Operations team & Sites

Europe/London
EVO - GridPP Operations team meeting

EVO - GridPP Operations team meeting

Description

- This is the weekly GridPP ops & sites meeting - The intention is to run the meeting in Vidyo: https://vidyoportal.cern.ch/flex.html?roomdirect.html&key=zXhsqAxVnaT6 -- The PIN is 1234. To join via phone see http://information-technology.web.cern.ch/services/fe/howto/users-join-vidyo-meeting-phone for dial in numbers. -- The London (UK) service is on +44 (0)161 306 6802. Phone bridge ID 1001002 -- The meeting extension is 109308582. PIN 1234 Chair: Jeremy Minutes:  Apologies:

LHCb

-

CMS

* Bristol failing HC tests. It's in the waiting room, i.e. it doesn't get any analysis jobs. Winnie thinks the problem is solved and the ticket can be

* RALPP: a ticket that seems to have been forgotten by CMS. RALPP may want to ask for help. It's a problem about quotas.

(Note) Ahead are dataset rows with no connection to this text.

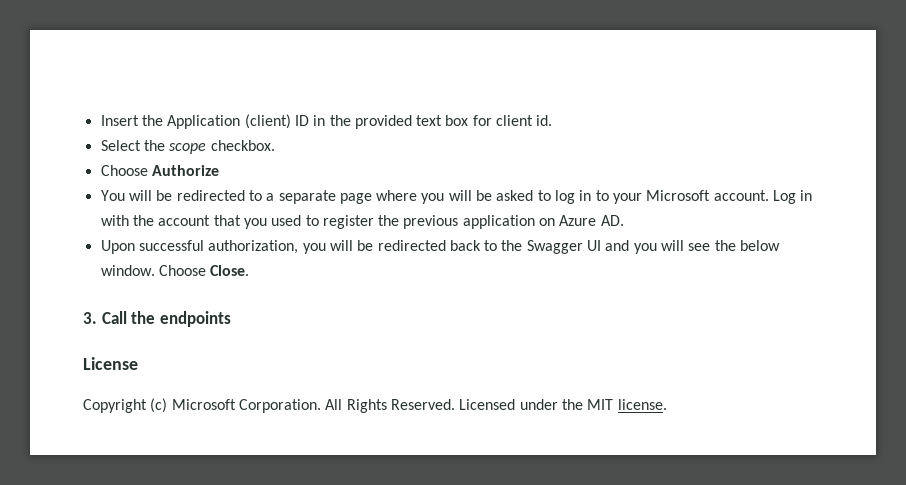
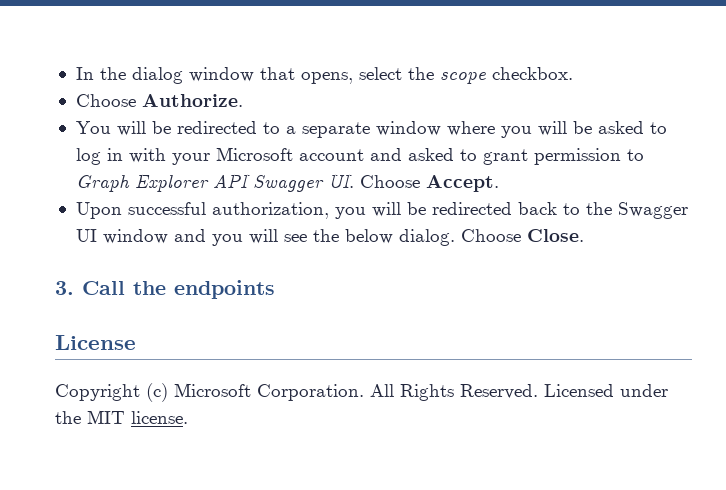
[100,114,553,129] [100,140,141,151] Insert the Application (client) ID in the provided text box for client id. // Select -> [75,67,402,84] In the dialog window that opens, select
[151,165,219,176] Authorize -> [141,94,243,107] Authorize.
[339,193,372,204] page -> [375,121,441,136] window
[595,190,609,201] to -> [128,148,166,163] with
[713,190,813,204] [100,215,624,229] account. Log in with the account that you used to register the previous application on Azure AD. -> [298,148,644,165] [75,174,499,192] account and asked to grant permission to Graph Explorer API Swagger UI. Choose Accept.
(602, 245) none -> [102,229,168,244] window
[100,265,155,276] window. -> [398,229,455,246] dialog.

* Singularity: installed at RALPP on SL6 nodes.

ATLAS

* RAL FTS problems should be solved by upgrading to the latest version. dq2 tools have been upgraded a week ago. IPv6 is disabled until all problems are resolved. Andrew says the IPv6 and FTS problems were unrelated he'll update the tickets.

* Ticket on VAC. Decision to move only to multicore. Ticket will be closed.

* Problem with QMUL xrootd direct IO has to be disabled on all the queues.

* Glasgow was hit by ATLAS jobs overloading some dataservers. The file access was changed to direct IO and the problem was solved. The user was overriding the central setup and they shouldn't.

Other VOs.

* Dirac sam tests: RAL long delays. will look into it.

Bulletin

* HSF comunity paper open for comments

* perfsonar tests simplified to avoid overloading the network and confusion. Only one test in one direction.

* Security: pakiti you should be able to check your own site. Sites should look at it and give feedback if needed. Front page flags only high critical. If you dig into the site page you have more deatils on the type of failure. Some discussion on how pakity runs and the possibility to run the client locally on all the nodes.

* Tickets:

* Bristol ticket interesting in the use of elastic search to debug.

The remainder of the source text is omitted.